*** Opening of INFORMATION PROVIDED ***

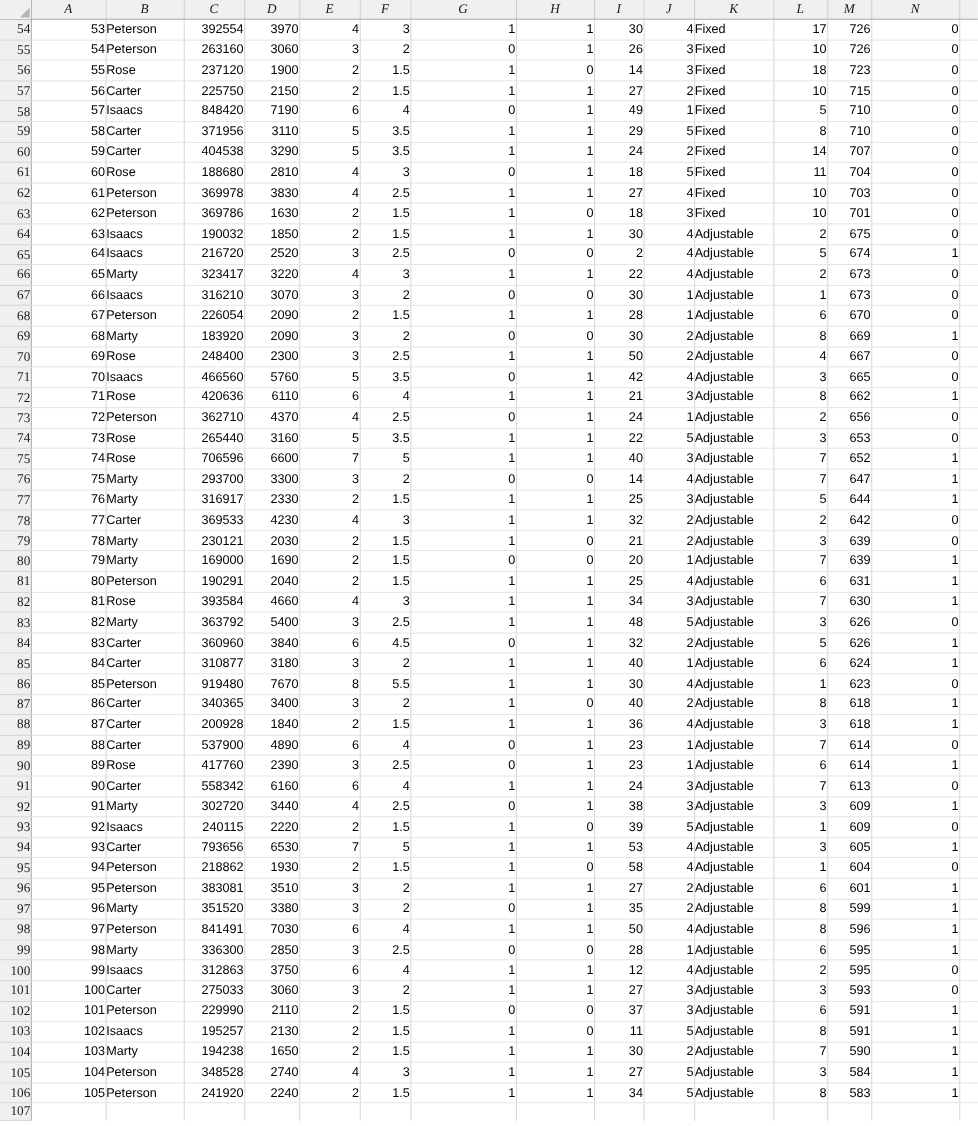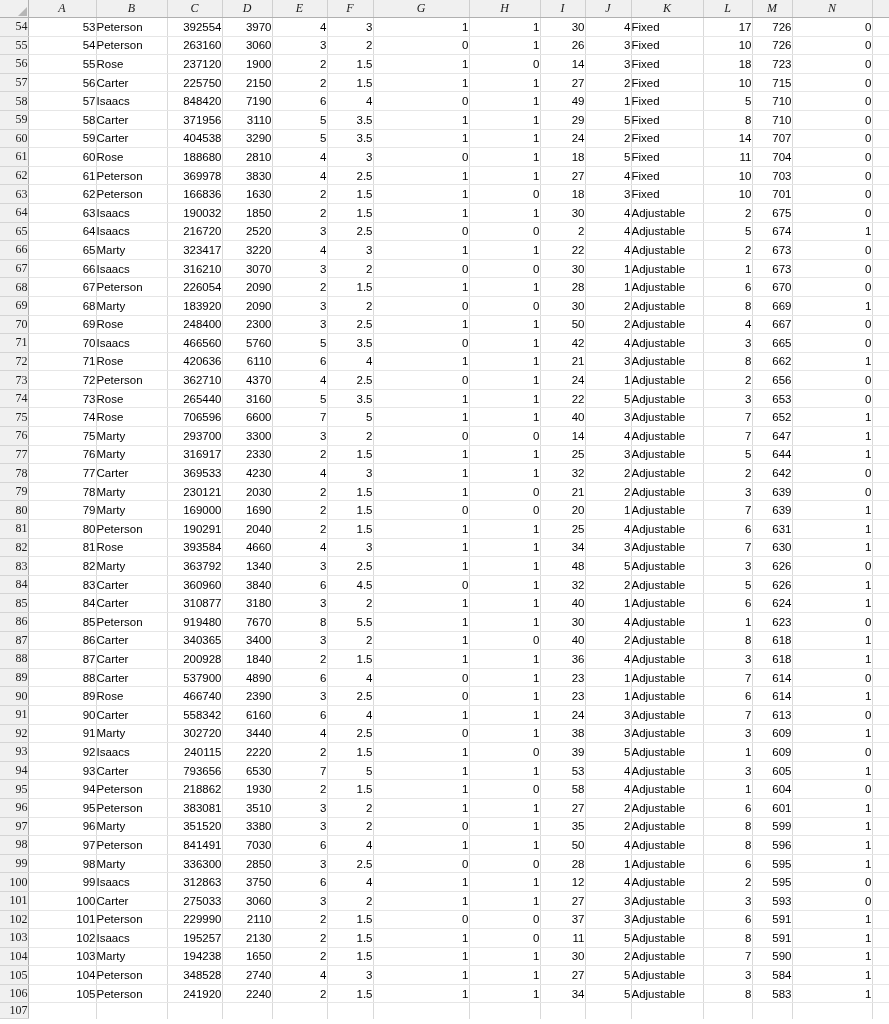--- a/index.html
+++ b/index.html
@@ -308,7 +308,7 @@
           <td class="rowhdr">63</td>
           <td class="cell num">62</td>
           <td class="cell text">Peterson</td>
-          <td class="cell num">166836</td>
+          <td class="cell num">369786</td>
           <td class="cell num">1630</td>
           <td class="cell num">2</td>
           <td class="cell num">1.5</td>

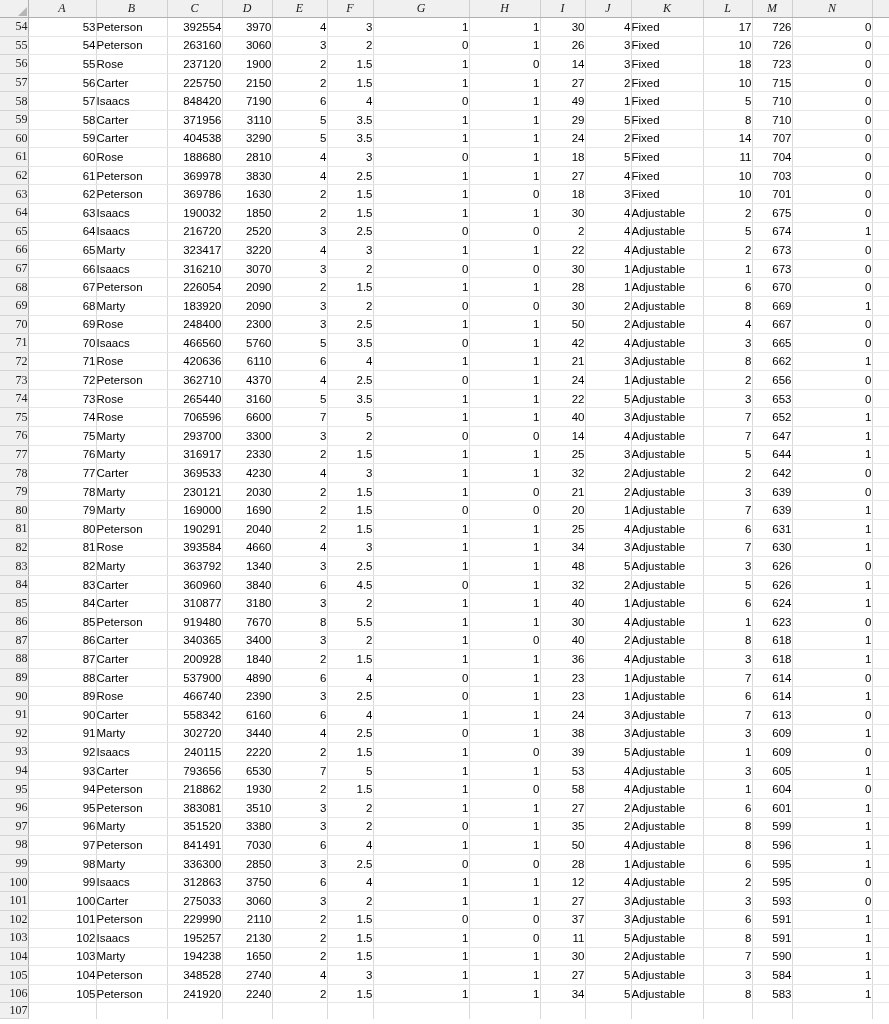--- a/index.html
+++ b/index.html
@@ -669,7 +669,7 @@
           <td class="cell num">82</td>
           <td class="cell text">Marty</td>
           <td class="cell num">363792</td>
-          <td class="cell num">1340</td>
+          <td class="cell num">5400</td>
           <td class="cell num">3</td>
           <td class="cell num">2.5</td>
           <td class="cell num">1</td>

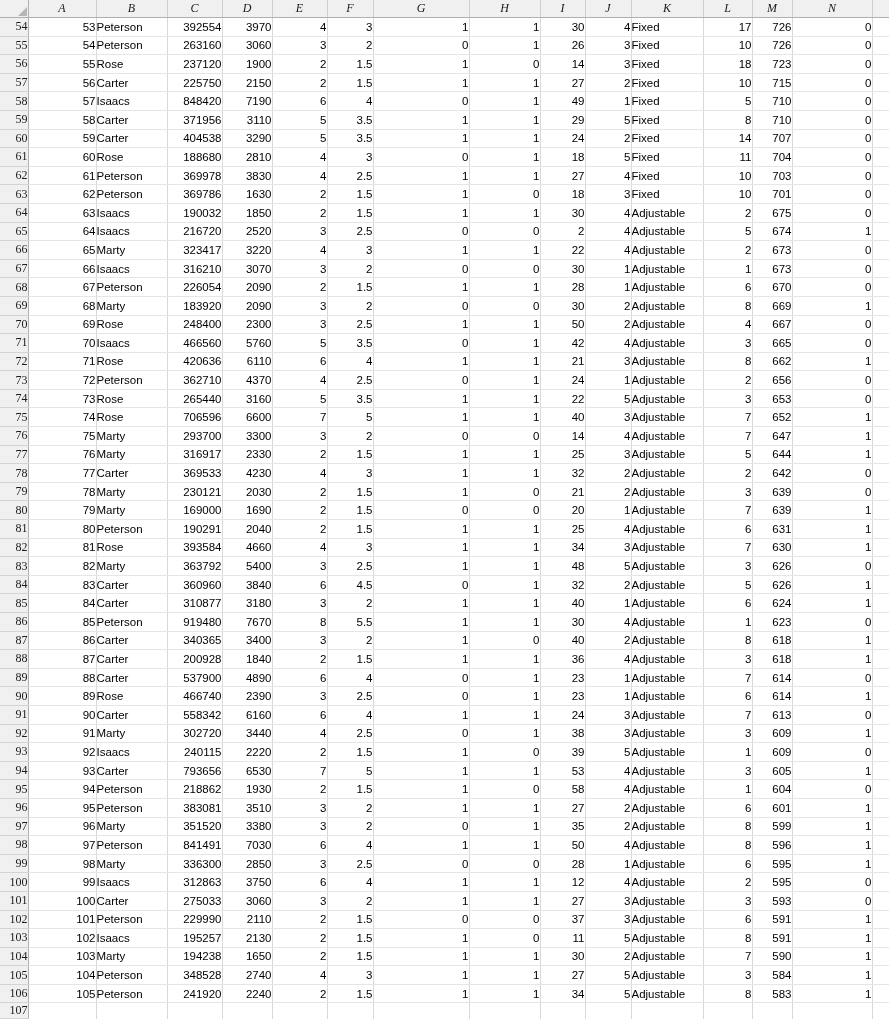--- a/index.html
+++ b/index.html
@@ -794,7 +794,7 @@
           <td class="rowhdr">90</td>
           <td class="cell num">89</td>
           <td class="cell text">Rose</td>
-          <td class="cell num">466740</td>
+          <td class="cell num">417760</td>
           <td class="cell num">2390</td>
           <td class="cell num">3</td>
           <td class="cell num">2.5</td>

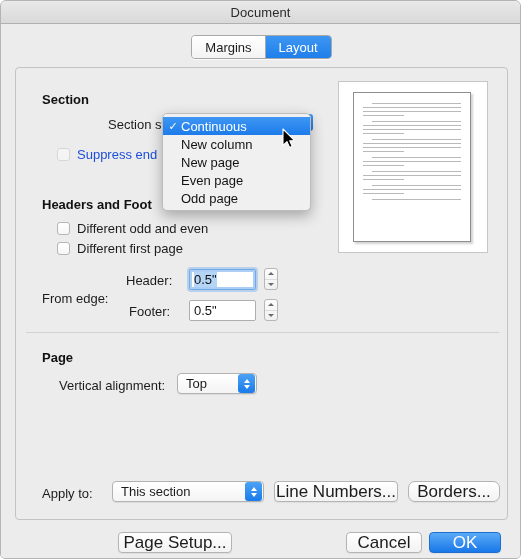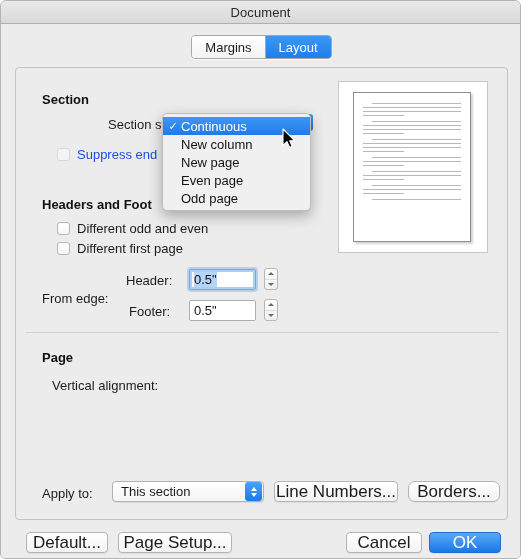--- a/index.html
+++ b/index.html
@@ -457,7 +457,7 @@
 
       <div class="group-title" style="left:26px; top:282px;">Page</div>
 
-      <div class="field-label" style="left:36px; top:310px;">Vertical alignment:</div>
+      <div class="field-label" style="left:43px; top:310px;">Vertical alignment:</div>
 
       <div class="field-label" style="left:26px; top:418px;">Apply to:</div>
       <div class="popup" style="left:96px; top:413px; width:152px;">

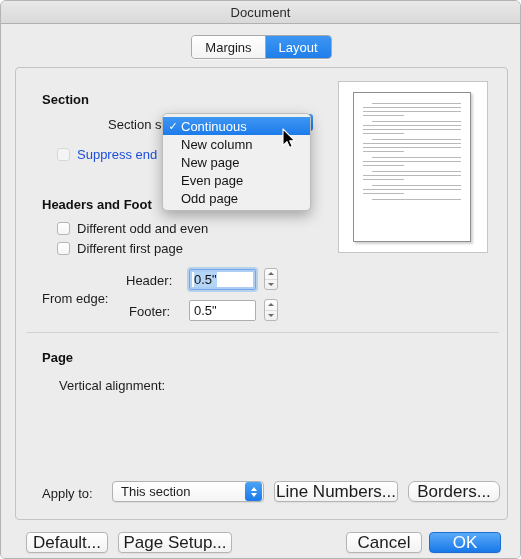--- a/index.html
+++ b/index.html
@@ -458,6 +458,13 @@
       <div class="group-title" style="left:26px; top:282px;">Page</div>
 
       <div class="field-label" style="left:43px; top:310px;">Vertical alignment:</div>
+      <div class="popup" style="left:161px; top:305px; width:80px;">
+        <span class="popup-text">Top</span>
+        <span class="popup-arrows">
+          <span class="tri-up"></span>
+          <span class="tri-dn"></span>
+        </span>
+      </div>
 
       <div class="field-label" style="left:26px; top:418px;">Apply to:</div>
       <div class="popup" style="left:96px; top:413px; width:152px;">

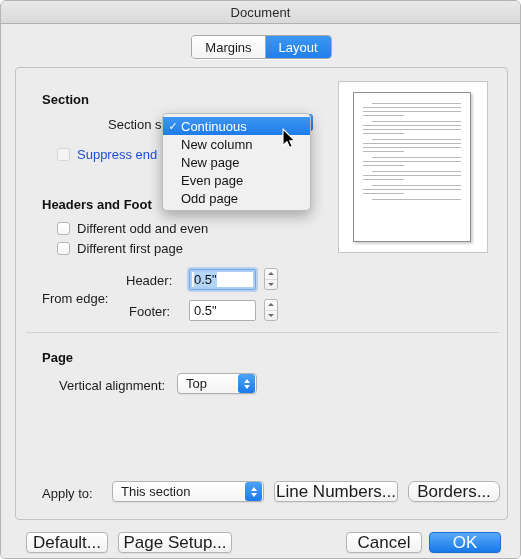--- a/index.html
+++ b/index.html
@@ -479,7 +479,6 @@
 
     </div>
 
-    <div class="pushbtn" style="left:25px; top:508px; width:82px;">Default...</div>
     <div class="pushbtn" style="left:117px; top:508px; width:114px;">Page Setup...</div>
     <div class="pushbtn" style="left:345px; top:508px; width:76px;">Cancel</div>
     <div class="pushbtn default" style="left:428px; top:508px; width:72px;">OK</div>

*** Close of INFORMATION PROVIDED ***

TO DO:
If a line in the data above holds the string "text", report that line.

RESPONSE AREA:
           <td class="cell text">Peterson</td>
           <td class="cell text">Marty</td>
           <td class="cell text">Rose</td>
+        <span class="popup-text">Top</span>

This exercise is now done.